◆ What is required ◆
Return each entry exactly, so that nothing in the data differs from the original.
START Source material
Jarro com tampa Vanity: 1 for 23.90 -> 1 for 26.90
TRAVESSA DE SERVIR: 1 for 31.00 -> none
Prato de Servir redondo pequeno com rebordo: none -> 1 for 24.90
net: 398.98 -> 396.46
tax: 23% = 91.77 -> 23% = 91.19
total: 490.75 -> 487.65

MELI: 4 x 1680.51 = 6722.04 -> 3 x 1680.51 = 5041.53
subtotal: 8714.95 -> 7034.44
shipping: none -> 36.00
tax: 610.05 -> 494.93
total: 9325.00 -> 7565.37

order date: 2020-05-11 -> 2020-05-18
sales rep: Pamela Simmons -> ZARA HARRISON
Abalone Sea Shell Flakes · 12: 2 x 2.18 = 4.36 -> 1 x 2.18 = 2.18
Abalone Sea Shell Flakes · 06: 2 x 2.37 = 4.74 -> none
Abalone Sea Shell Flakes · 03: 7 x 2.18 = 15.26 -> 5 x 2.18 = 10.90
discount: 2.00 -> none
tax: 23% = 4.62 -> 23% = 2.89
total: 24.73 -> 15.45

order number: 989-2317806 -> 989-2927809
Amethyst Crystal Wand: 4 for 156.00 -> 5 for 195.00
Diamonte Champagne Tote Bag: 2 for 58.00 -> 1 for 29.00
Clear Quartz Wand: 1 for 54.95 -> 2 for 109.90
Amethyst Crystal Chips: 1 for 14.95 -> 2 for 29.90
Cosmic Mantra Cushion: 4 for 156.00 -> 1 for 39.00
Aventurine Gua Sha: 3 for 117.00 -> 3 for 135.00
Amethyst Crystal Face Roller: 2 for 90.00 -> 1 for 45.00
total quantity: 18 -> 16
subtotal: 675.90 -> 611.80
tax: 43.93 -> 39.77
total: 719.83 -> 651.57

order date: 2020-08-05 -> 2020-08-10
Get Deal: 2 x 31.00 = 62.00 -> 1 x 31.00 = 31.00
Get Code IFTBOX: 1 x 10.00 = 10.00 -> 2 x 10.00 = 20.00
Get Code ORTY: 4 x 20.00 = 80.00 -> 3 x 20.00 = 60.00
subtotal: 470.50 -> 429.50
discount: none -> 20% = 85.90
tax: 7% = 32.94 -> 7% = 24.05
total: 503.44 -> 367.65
END Source material
◆ Reply ◆
Jarro com tampa Vanity: 1 for 23.90 -> 1 for 26.90
TRAVESSA DE SERVIR: 1 for 31.00 -> none
Prato de Servir redondo pequeno com rebordo: none -> 1 for 24.90
net: 398.98 -> 396.46
tax: 23% = 91.77 -> 23% = 91.19
total: 490.75 -> 487.65

MELI: 4 x 1680.51 = 6722.04 -> 3 x 1680.51 = 5041.53
subtotal: 8714.95 -> 7034.44
shipping: none -> 36.00
tax: 610.05 -> 494.93
total: 9325.00 -> 7565.37

order date: 2020-05-11 -> 2020-05-18
sales rep: Pamela Simmons -> ZARA HARRISON
Abalone Sea Shell Flakes · 12: 2 x 2.18 = 4.36 -> 1 x 2.18 = 2.18
Abalone Sea Shell Flakes · 06: 2 x 2.37 = 4.74 -> none
Abalone Sea Shell Flakes · 03: 7 x 2.18 = 15.26 -> 5 x 2.18 = 10.90
discount: 2.00 -> none
tax: 23% = 4.62 -> 23% = 2.89
total: 24.73 -> 15.45

order number: 989-2317806 -> 989-2927809
Amethyst Crystal Wand: 4 for 156.00 -> 5 for 195.00
Diamonte Champagne Tote Bag: 2 for 58.00 -> 1 for 29.00
Clear Quartz Wand: 1 for 54.95 -> 2 for 109.90
Amethyst Crystal Chips: 1 for 14.95 -> 2 for 29.90
Cosmic Mantra Cushion: 4 for 156.00 -> 1 for 39.00
Aventurine Gua Sha: 3 for 117.00 -> 3 for 135.00
Amethyst Crystal Face Roller: 2 for 90.00 -> 1 for 45.00
total quantity: 18 -> 16
subtotal: 675.90 -> 611.80
tax: 43.93 -> 39.77
total: 719.83 -> 651.57

order date: 2020-08-05 -> 2020-08-10
Get Deal: 2 x 31.00 = 62.00 -> 1 x 31.00 = 31.00
Get Code IFTBOX: 1 x 10.00 = 10.00 -> 2 x 10.00 = 20.00
Get Code ORTY: 4 x 20.00 = 80.00 -> 3 x 20.00 = 60.00
subtotal: 470.50 -> 429.50
discount: none -> 20% = 85.90
tax: 7% = 32.94 -> 7% = 24.05
total: 503.44 -> 367.65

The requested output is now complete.